Custom Brain application tutorial is live!

Hi everyone :wave:

The full tutorial for developing a custom application on the brain is live!

This example application and tutorial is designed to enable you to develop your own custom applications and deploy them to the Amiga brain. In this application you create an app that displays the camera stream and allows you to drive your Amiga from the touchscreen interface on your Brain.

You can find the full tutorial at: Virtual Joystick Tutorial

The topics covered in this tutorial include:

  • Creating kivy applications
  • GRPC / asyncio application development
  • Streaming an Oak camera with the camera client
  • Streaming Amiga state information with the canbus client
  • Auto control mode of Amiga robot with the canbus client

Please check it out and let us know if you have any questions or suggestions as you go through it :smiley:

1 Like

Can these three lines of code from the virtual-joystick be explained?
if response_stream is None:
print(“Start sending CAN messages”)
response_stream = client.stub.sendCanbusMessage(self.pose_generator())

Hi Dejan,

If anyone is missing context, we have a bi-directional RPC stream and a Generator called pose_generator explained here:

Virtual Joystick Tutorial - auto-control

So these three lines (1) check for an existing bi-directional RPC stream and (2) create the bi-directional RPC stream if it doesn’t exist.

We only want one bi-directional stream to exist at a time or we could send conflicting control messages to the Amiga. (Imagine two streams of commands with one commanding the Amiga to hold its position and the other to drive forward).

After that (in the following lines) we iterate over the response_stream checking for a success response from the canbus server on each sent canbus command, and delete the response_stream if the server does not respond with a success message. This is so it can be recreated when the server is ready again (this should happen rarely if ever in our case).

Thanks for the response, Kyle. We are able to control the motors from our app.

It is clear that “pose_generator” has a forever running loop, but it is less clear what
happens in “response_stream = client.stub.sendCanbusMessage(self.pose_generator())”.
Is “pose_generator” a new task on top of other 3 tasks? What is the argument
“self.pose_generator()”? I do not see that “pose_generator” function returns a value.

pose_generator is a Python Generator object so it does not return a single value, but rather yields a sequence of values as an iterator (like a list).
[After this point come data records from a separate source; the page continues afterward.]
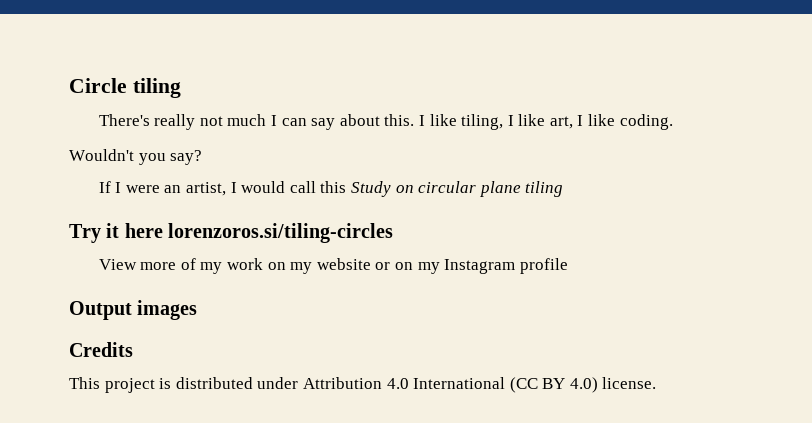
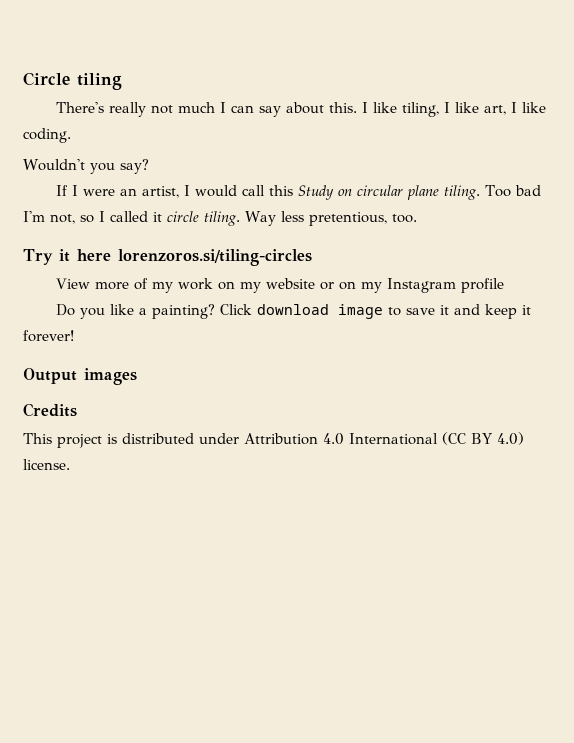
[525,181,564,197] tiling -> [444,185,542,200] [23,211,417,226] tiling. Too bad I'm not, so I called it circle tiling. Way less pretentious, too.
(568, 266) none -> [56,304,532,319] [23,330,74,342] // Do you like a painting? Click download image to save it and keep it forever!

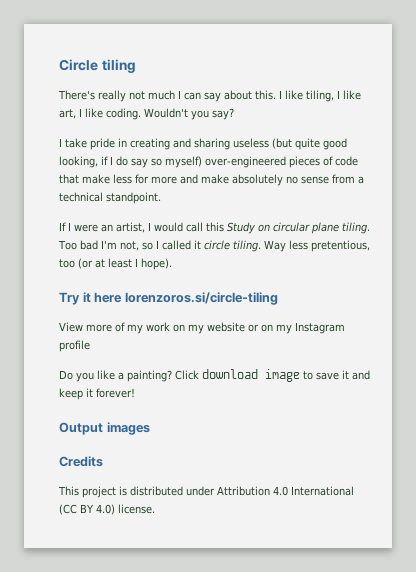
(71, 135) // -> (141, 114) none
(149, 166) none -> [59,138,347,150] [59,156,358,168] [59,174,364,186] [59,192,161,204] // I take pride in creating and sharing useless (but quite good looking, if I do say so myself) over-engineered pieces of code that make less for more and make absolutely no sense from a technical standpoint.
[391,214,417,223] too. -> [59,258,172,270] too (or at least I hope).
[117,249,312,266] lorenzoros.si/tiling-circles -> [124,292,278,305] lorenzoros.si/circle-tiling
That line is not creating a new task, but rather is passing the iterator of amiga control commands to the forever running canbus server task dedicated to sending CAN messages. This task runs in the background of the Amiga as long as the canbus service is running, and waits for iterators of canbus messages to unpack, reformat, and send on the CAN bus. If that task has no iterator currently passing it messages, it just sits and waits.

Because we want to control the robot forever (the entire time the app is running) with the virtual joystick, the pose_generator has no condition in which it ends and it just loops forever passing values to the canbus service.
If you only wanted to pass a fixed set of commands, you could replace the pose_generator with a list of proto defined AmigaRpdo1 commands (using make_amiga_rpdo1_proto). Or if you only want to command for a fixed period of time, you could add a break in the pose_generator loop. In both cases, the auto control should stop after the iterator completes and wait for the next time an iterator is passed.

I’d recommend triggering these short lived control periods with a kivy button. And stop the stream of control messages with a couple zero speed, zero angular rate messages so the Amiga knows to stop right away!